Dezember gefeiert wird. Auch Unserer lieben Frau Bettstroh ist in diesem Beet zu finden, ein Thymiangewächs. Drei Meter weiter wächst an der Außenmauer der einstigen Hospitalkirche Wein. Eine Erinnerung daran, dass Wein in der Bibel erwähnt wird. Was auch für biblische Begriffe wie Engel(strompete) gilt oder für (Paradies)apfel.

Wer durch den Bibelgarten auf dem 4000 Quadratmeter großen Gelände schlendert, findet auf den Hinweistafeln der Pflanzen immer wieder auch die Infos zum Bibelbezug. Biblisches Wissen wird auf diese Weise gut vermittelt.

Ein anderes Beet vereint Pflanzen, die nach christlichen Texten und Begriffen benannt sind: Die Pfingstnelke beispielsweise, die Osterglocke.
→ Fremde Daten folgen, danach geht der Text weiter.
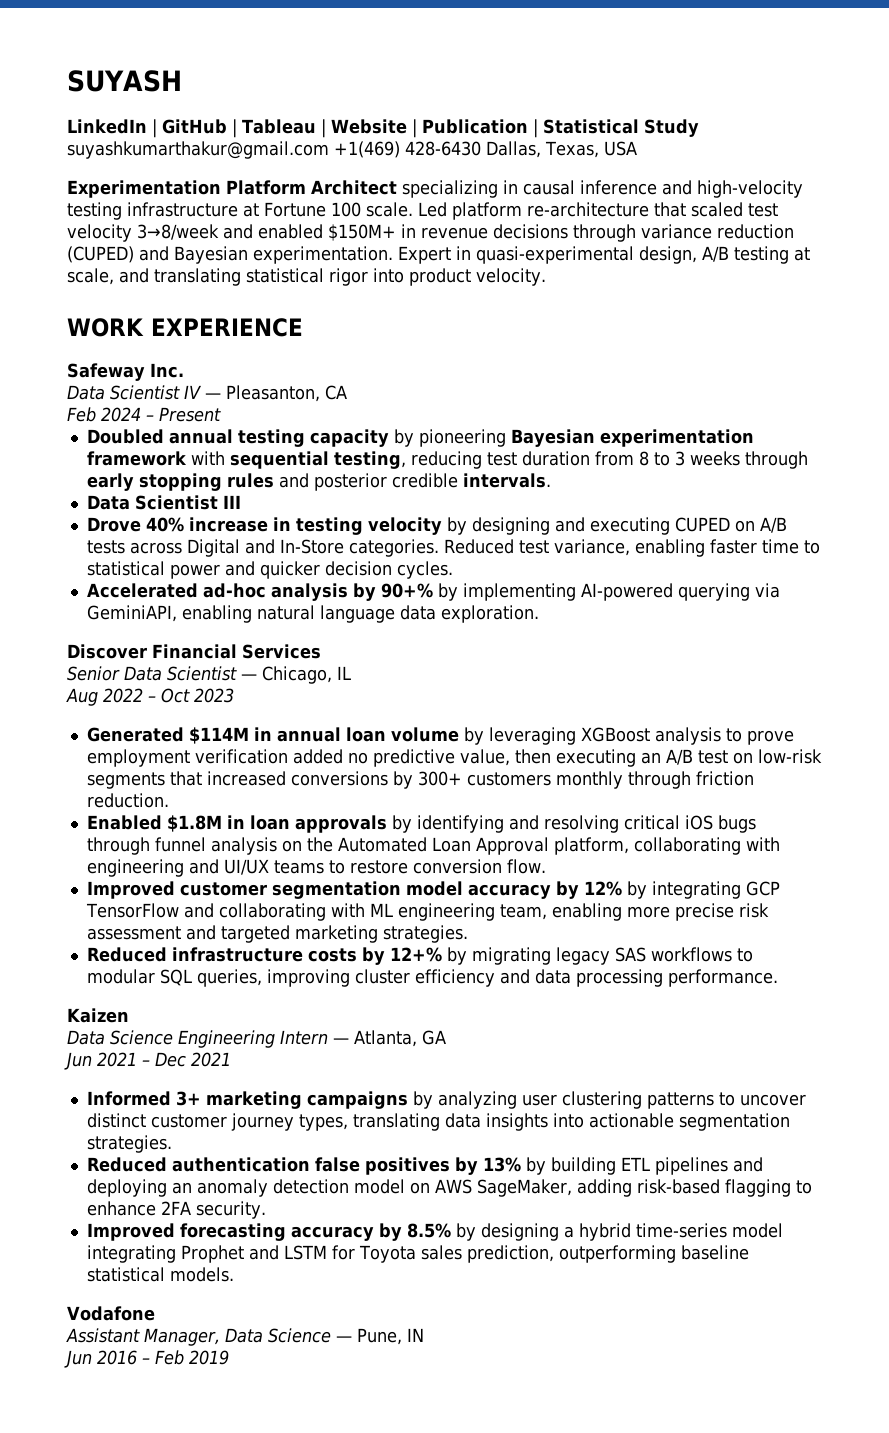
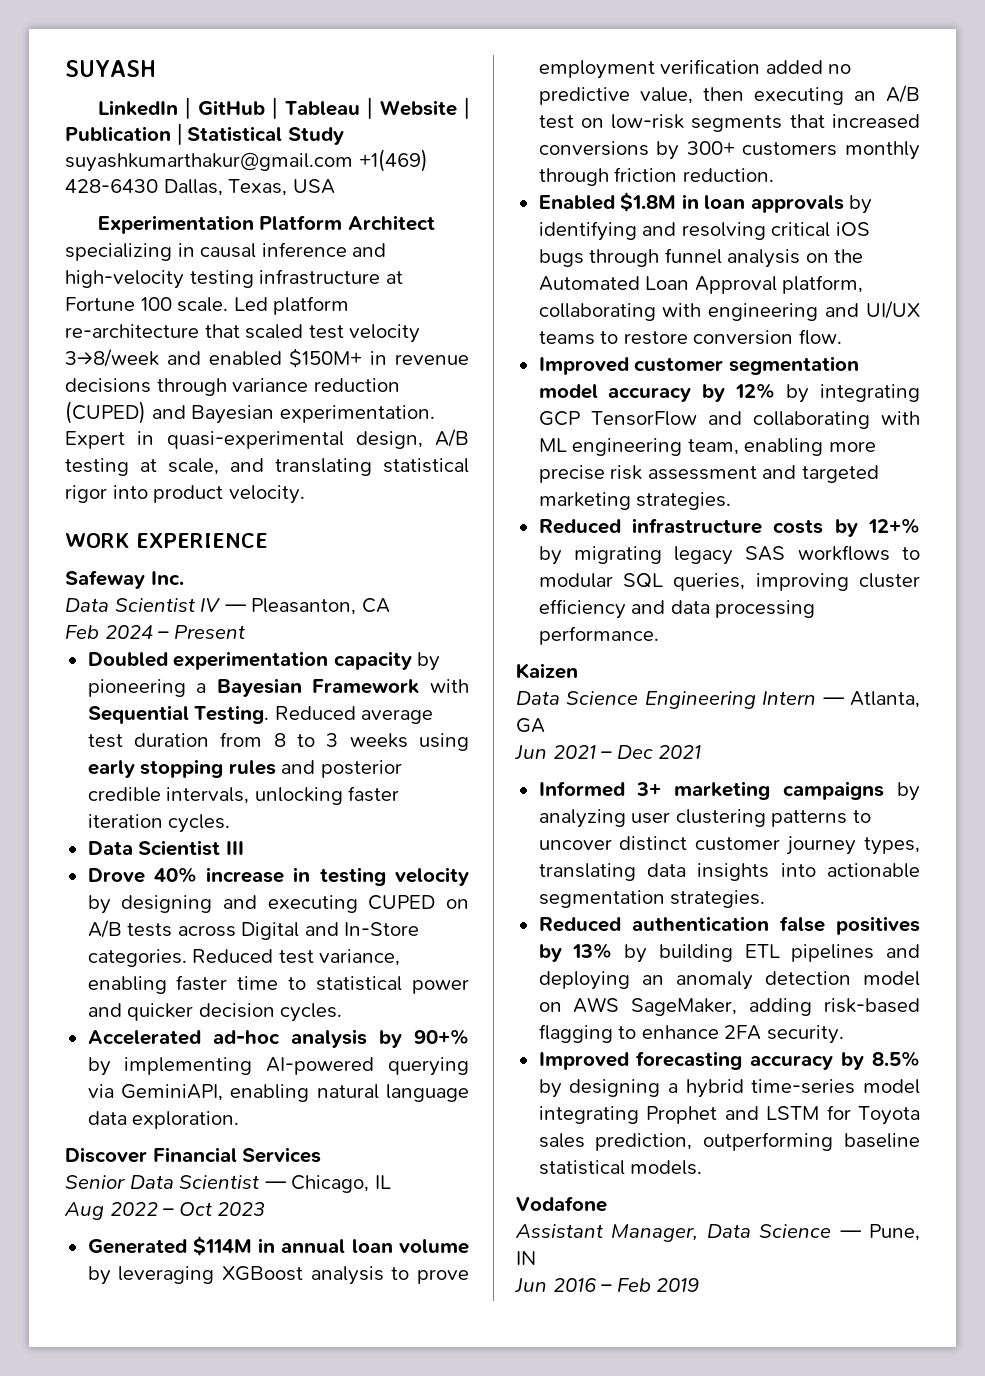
- Doubled annual testing capacity by pioneering Bayesian experimentation framework with sequential testing, reducing test duration from 8 to 3 weeks through early stopping rules and posterior credible intervals.
+ Doubled experimentation capacity by pioneering a Bayesian Framework with Sequential Testing. Reduced average test duration from 8 to 3 weeks using early stopping rules and posterior credible intervals, unlocking faster iteration cycles.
Oder Priesterkragen (Gartenmargerite) und Weihrauchkraut (Haselwurz).

Und schließlich gibt es noch das Beet mit jenen Pflanzen, die auch in den Klostergärten wuchsen. Vieles verwenden wir nach wie vor in unseren Küchen, ob Salbei oder Rosmarin, Meerrettich oder Pfefferminze. Übrigens ist das Team des Bibelzentrums froher Hoffnung, dass der kleine Feigenbaum bald reife Früchte trägt. „Das wäre dann das zweite Mal in den 14 Jahren, dass wir reife Feigen hätten“, erzählt Johannes Pilgrim. Die Stunde Gartenführung vergeht wie im Flug, die Besucher aus Schwaben und dem Erzgebirge nehmen viel Wissen über Pflanzen und Pommern mit. So soll es sein — schließlich ist der Barther Bibelgarten ein sogenannter informativer Bibelgarten. Bei allen Pflanzenarten ist versucht worden, die Herkunft oder Bedeutung des Namens zu ergründen.

2001 eingeweiht

2001 ist das Niederdeutsche Bibelzentrum in Barth eingeweiht worden. Es befindet sich auf einem 4000 Quadratmeter großen Gelände an der Sundischen Straße.
10 000 Besucher schauen sich jährlich im Bibelzentrum um. Im Mittelpunkt der Ausstellung steht die 1588 in der Stadt gedruckte Bibel.


Heute gibt es im Zentrum ab 19 Uhr einen Vortrag „Die Bilder der Barther Bibel“.